You don’t feel you’ve got it? Is this not your defining moment?
I’m my own harshest critic, I’m always thinking about how we can improve, where we go next. It’s like chasing a high you can never quite get. The minute you hit it, you achieve it, you have to turn round as a band and say “We’ve achieved it, we’re done, let’s do something else”. We’re striving for something, constantly pushing ourselves, constantly striving. I’m confident there’s more to come. There are yet more heights for us to scale. I’m not over-ambitious, nor do I want to belittle the work we’ve done, I’m proud of our canon, but I’m confident we can deliver even more.
Did it feel a case of “This is our fourth album, it’s time to put up or shut up”?
Every band has a shelf-life, and I don’t think we can keep doing this forever, particularly in this particular guise or method of expression. For me, once we’ve finished an album it’s “that’s done, we’ve achieved that, what’s next”. I’m not one to rest on my laurels and sit back and think that’s great. This is a creative outlet. You look at some bands, and they’re essentially just touring best ofs, and they tend to be working bands, and it’s their career, but this is acreative pursuit and once and album is finished, it’s on to what’s next. The minute the creative fires are burnt out its time to move on and do something else, but for us it’s still there. I promised myself i was going to take some time out once this was done as we worked so hard on it, and it’s been an intense couple of years, I was going to take 3 monts off to recharge, but it was a lie. I’ve already been writing. It is a bit of a compulsion, I can’t switch it off… I’ll be watching TV and I’ll have an idea, and go and work on it, and two hours later you’re immersed in it. Which is great in some ways, but it’s like being a druggie chasing a hit, but nothing beat s it for em, that buzz of creativity, bringing notions and ideas to life.
Ha, that’s the opposite to me. Sounds like you’re always on, when I do it, I do it in patches, like a week of full on, then I drop back in and tweak only.
I’m like that with lyrics. Lyrics seem to come in hits – machine gun bursts. I can empathise with that, but musically I cant switch off. Maybe it’s a deep-seated psychological problem, but I cannot sit still and relax, I always have to be doing something, so rather than fight it, now I just feed it when it comes. I am trying to teach myself to take breaks and come up for air every now and then, like when we were wrapped up in doing all the guitar-wave stuff, I think you can lose sight of the bigger picture.
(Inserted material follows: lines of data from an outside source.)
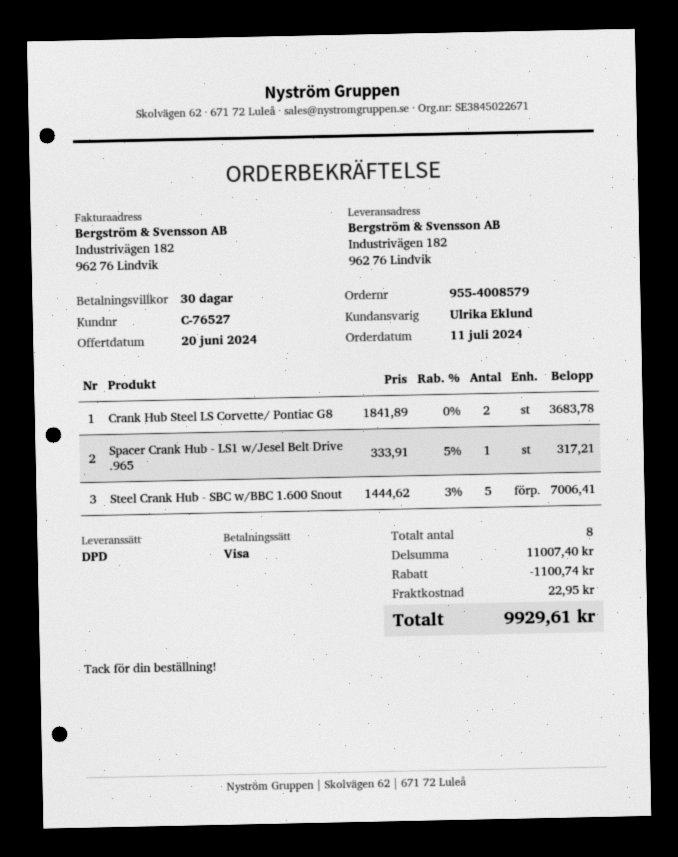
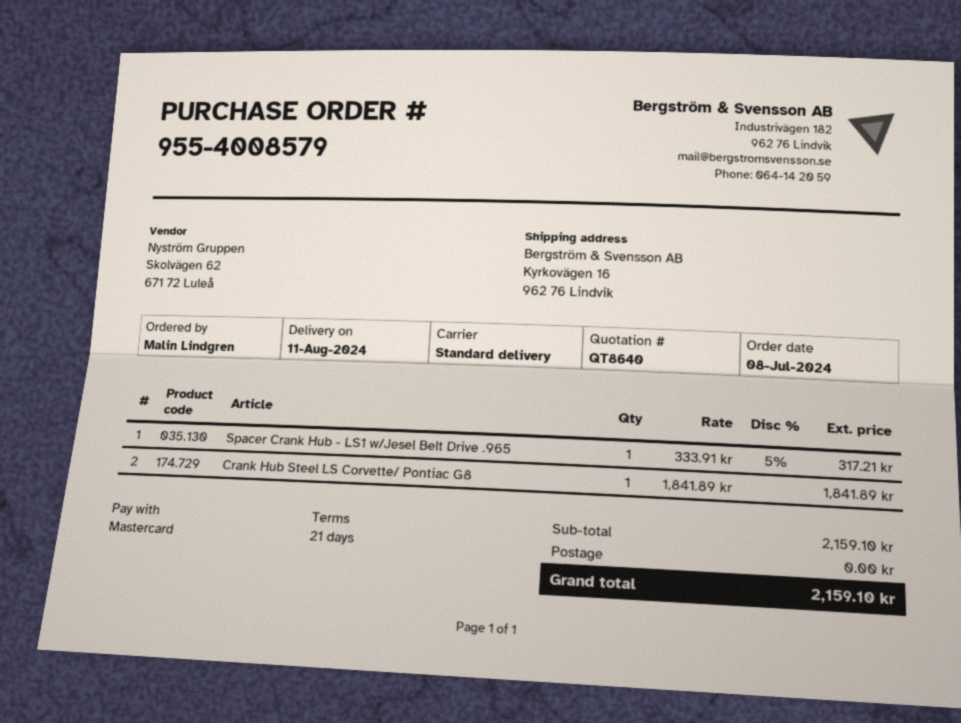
order date: 2024-07-11 -> 2024-07-08
payment terms: 30 days -> 21 days
payment method: Visa -> Mastercard
shipping method: DPD -> standard
ship to: Industrivägen 182, 962 76 Lindvik -> Kyrkovägen 16, 962 76 Lindvik
Crank Hub Steel LS Corvette/ Pontiac G8: 2 x 1841.89 = 3683.78 -> 1 x 1841.89 = 1841.89
Steel Crank Hub - SBC w/BBC 1.600 Snout: 5 x 1444.62 - 3% = 7006.41 -> none
subtotal: 11007.40 -> 2159.10
discount: 1100.74 -> none
shipping: 22.95 -> 0.00
total: 9929.61 -> 2159.10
One of the things about the album, is, and Richie picked up on it in his review in Ghost Cult, is that there is an emotional and musical journey to Carrion Skies. Things do things for a reason…
That’s hugely important. A musical journey is how we’ve always described our music. You want to listener to feel like they’ve travelled somewhere with the song, I think that’s important, I really do. The loud/quiet dynamic is something that’s tricky. On Dustwalker we wanted to deliberately avoid the loud/quiet/loud thing and make a song either completely loud or completely quiet, and that was the overall musical challenge for that, but we’ve gone back to having songs that flow between moving and heavier parts. It’s a tricky one, but I don’t think the transitions and juxtapositions aren as binary as with others. I think with the quiet bits, it’s almost like they are breathing, and there is an ebb and flow, and I think the next challenge we might set ourselves as a writing unit is to make the transitions a bit more distended and less binary.
Is it emotionally draining? A lot of black metal just “happens”, but there’s a definite emotional path through the new album….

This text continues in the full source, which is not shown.